- WHAT IS REQUIRED
Please restate every record below word for word and skip the pictures.

[MATERIAL SHOWN]

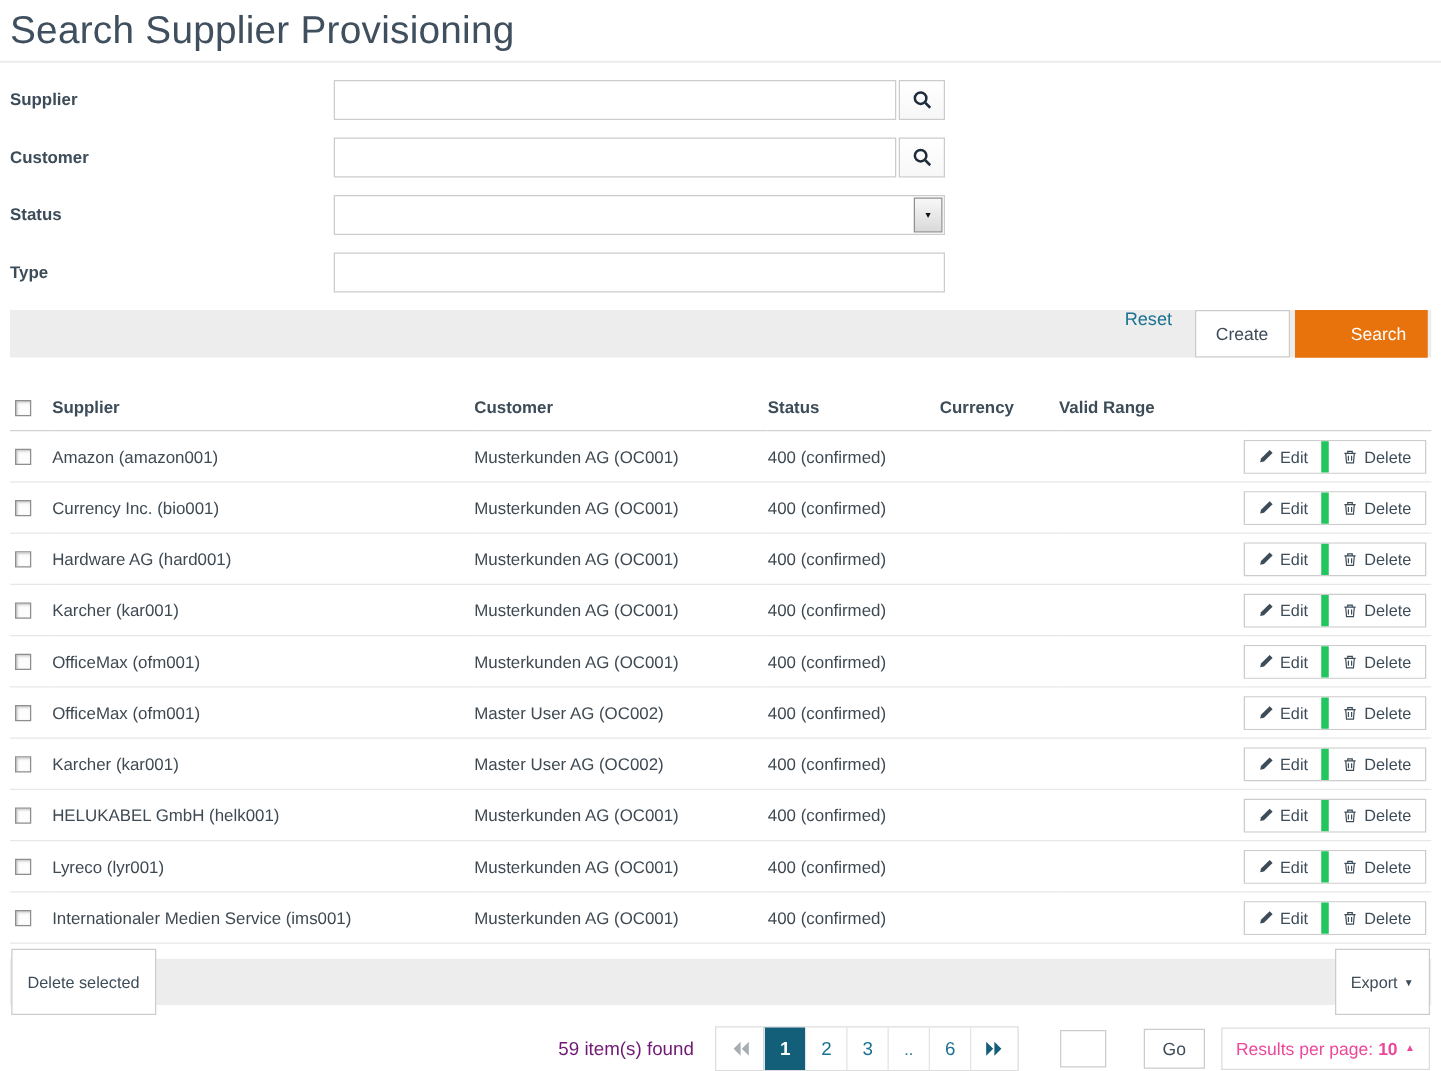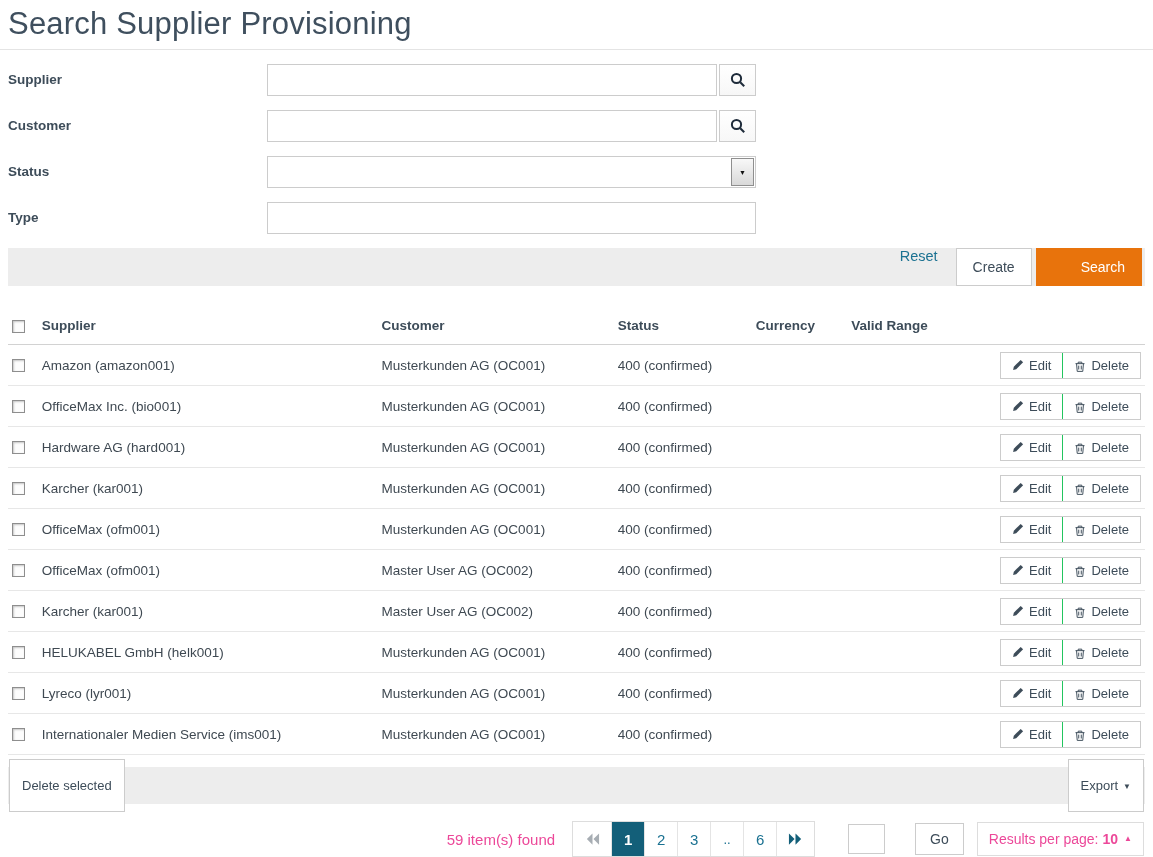"Delete" .btn-group .row-btn + .row-btn { align-items: flex-end -> none; border-left: 1px solid #22c55e -> 6px solid #22c55e }
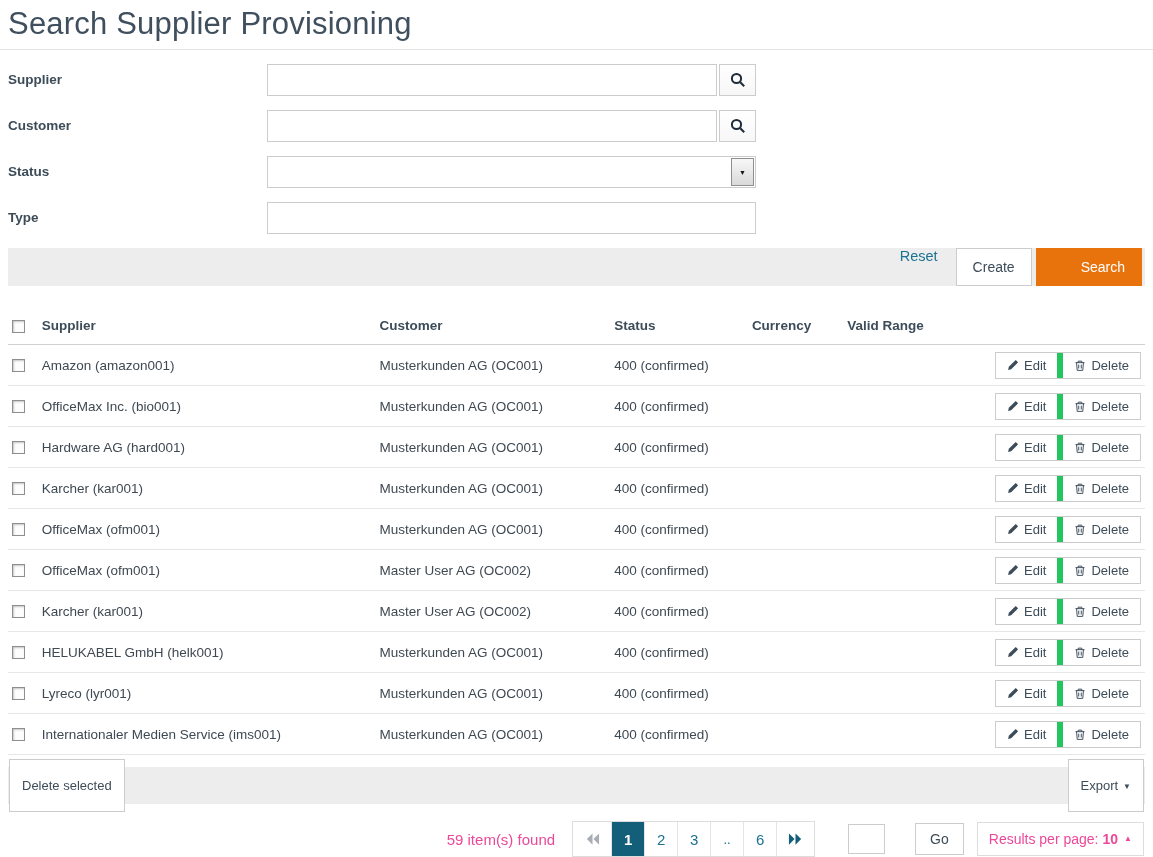"OfficeMax Inc. (bio001)" td.col-supplier { text: OfficeMax -> Currency }
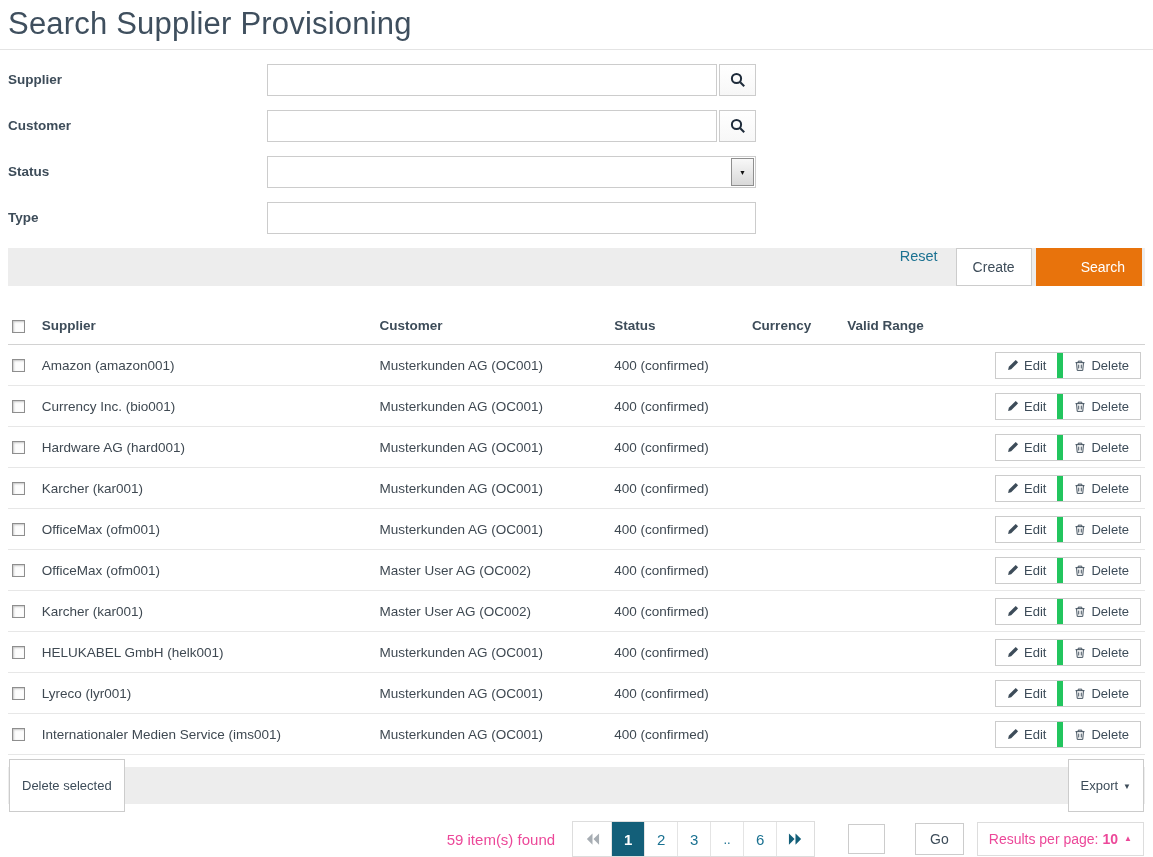"59 item(s) found" .items-found { color: #ec4899 -> #701a75 }
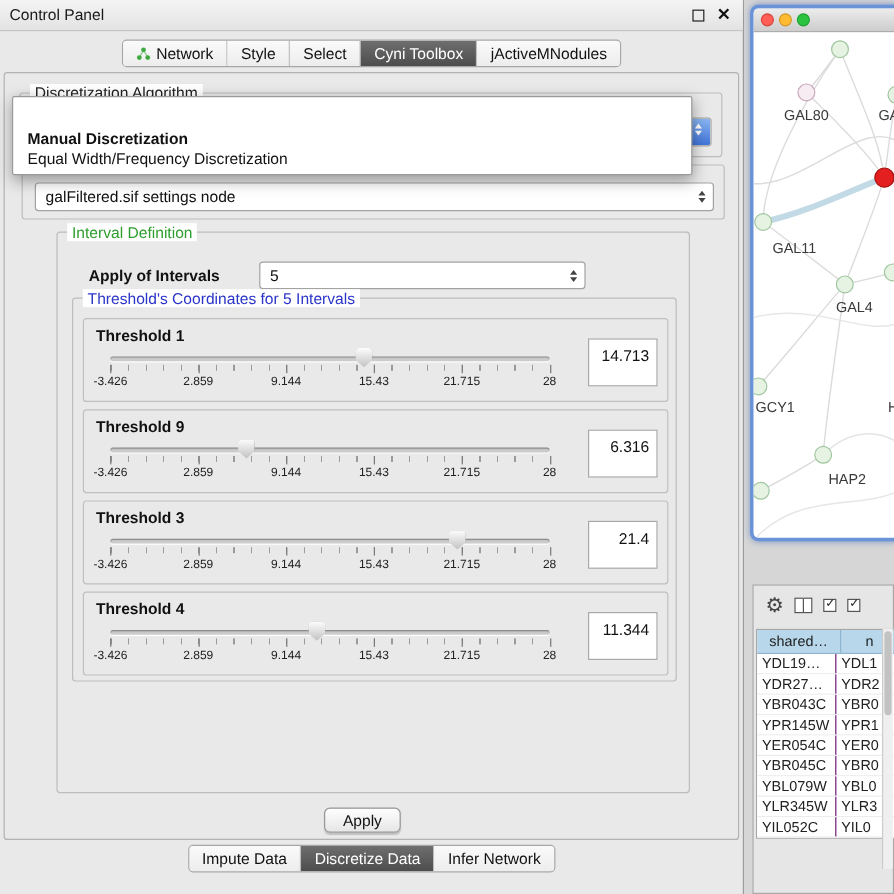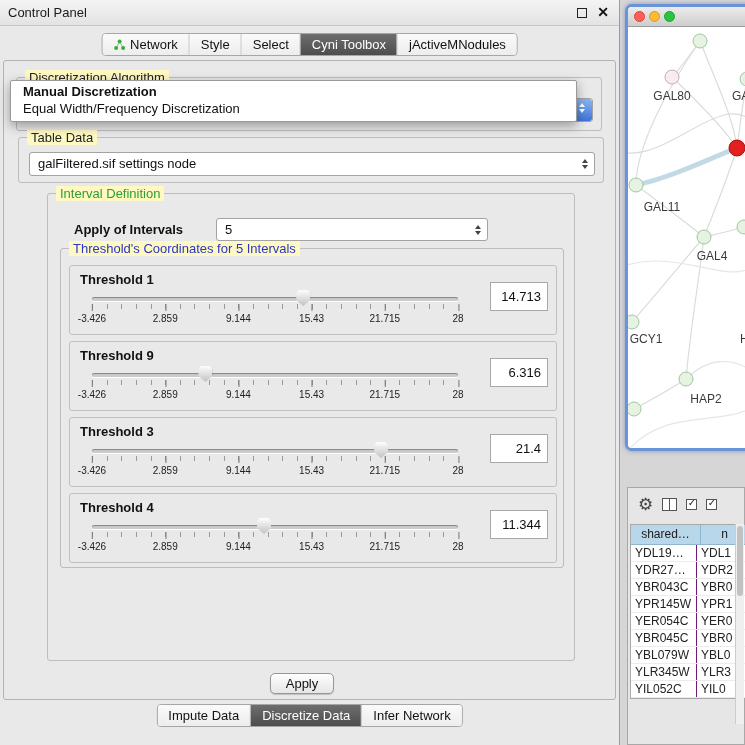"Discretization Algorithm" .gtitle { background: #fef9c3 -> #ffffff }
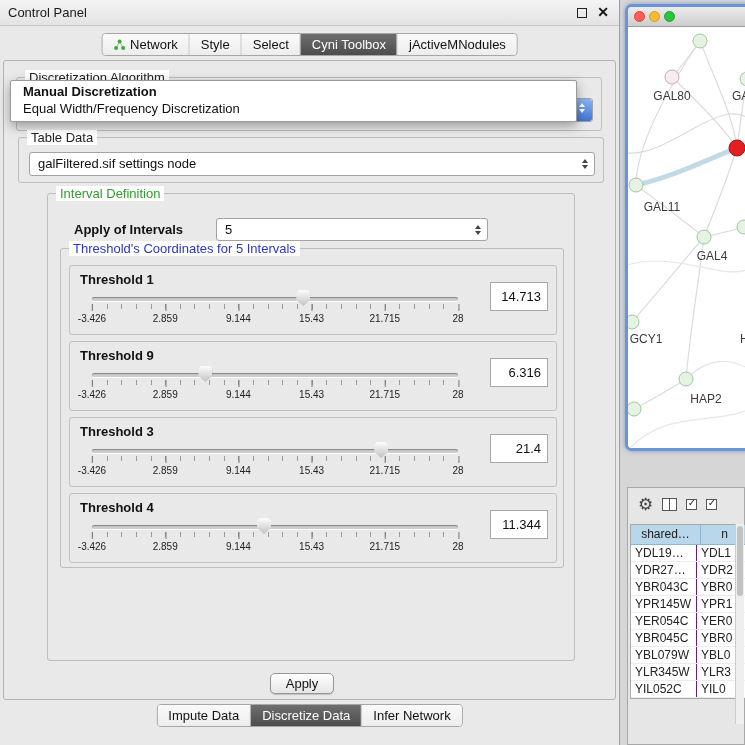"Manual Discretization" .popup-item.bold { margin-top: none -> 24px }
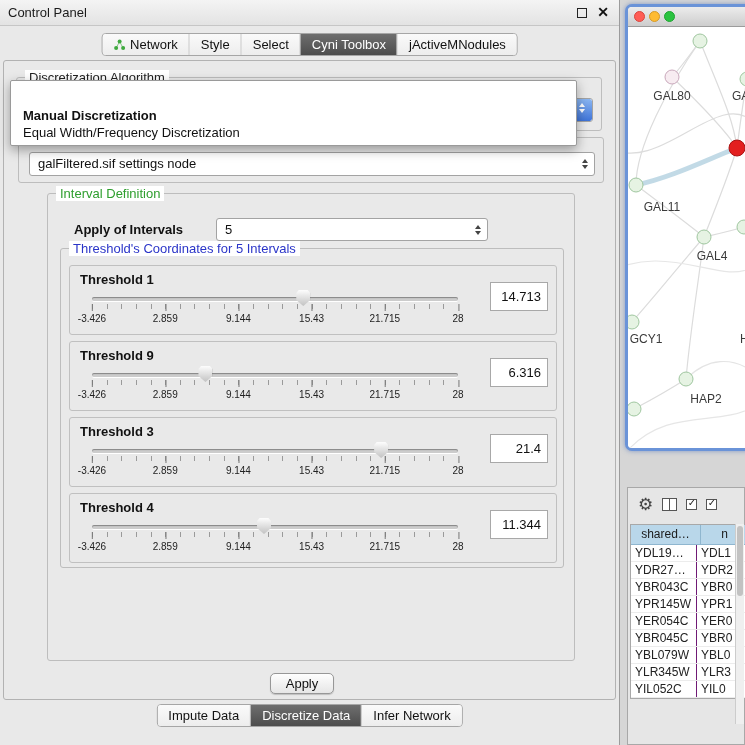"14.713" .tvalue { height: 29px -> 40px }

[/MATERIAL SHOWN]

- SOLUTION
"Delete" .btn-group .row-btn + .row-btn { align-items: flex-end -> none; border-left: 1px solid #22c55e -> 6px solid #22c55e }
"OfficeMax Inc. (bio001)" td.col-supplier { text: OfficeMax -> Currency }
"59 item(s) found" .items-found { color: #ec4899 -> #701a75 }
"Discretization Algorithm" .gtitle { background: #fef9c3 -> #ffffff }
"Manual Discretization" .popup-item.bold { margin-top: none -> 24px }
"14.713" .tvalue { height: 29px -> 40px }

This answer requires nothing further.